_WORK TASK:_ Return verbatim the line containing "GENRIGHT JEEP FRONT" together with all lines that follow it, through the end of the records.

_WORKING DATA:_
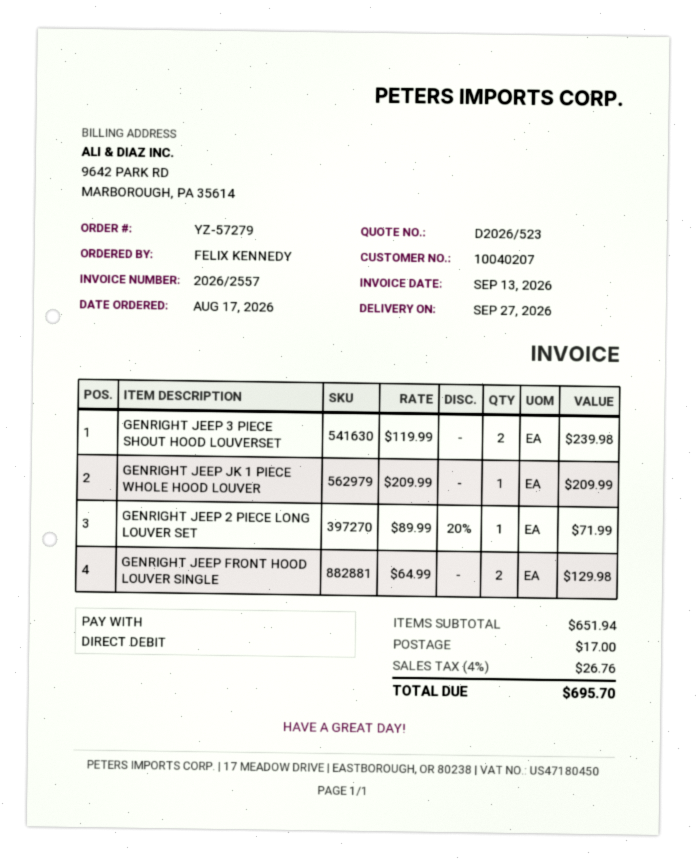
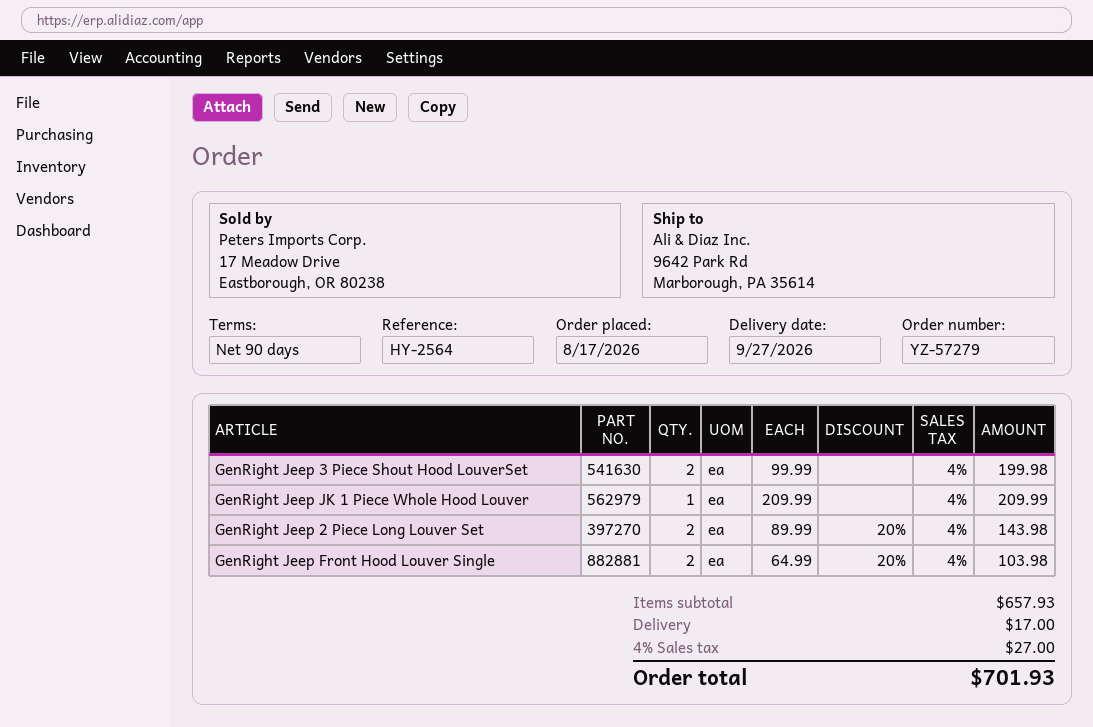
GENRIGHT JEEP 3 PIECE SHOUT HOOD LOUVERSET: 2 x 119.99 = 239.98 -> 2 x 99.99 = 199.98
GENRIGHT JEEP 2 PIECE LONG LOUVER SET: 1 x 89.99 - 20% = 71.99 -> 2 x 89.99 - 20% = 143.98
GENRIGHT JEEP FRONT HOOD LOUVER SINGLE: 2 x 64.99 = 129.98 -> 2 x 64.99 - 20% = 103.98
subtotal: 651.94 -> 657.93
tax: 4% = 26.76 -> 4% = 27.00
total: 695.70 -> 701.93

_EXERCISE RESULT:_
GENRIGHT JEEP FRONT HOOD LOUVER SINGLE: 2 x 64.99 = 129.98 -> 2 x 64.99 - 20% = 103.98
subtotal: 651.94 -> 657.93
tax: 4% = 26.76 -> 4% = 27.00
total: 695.70 -> 701.93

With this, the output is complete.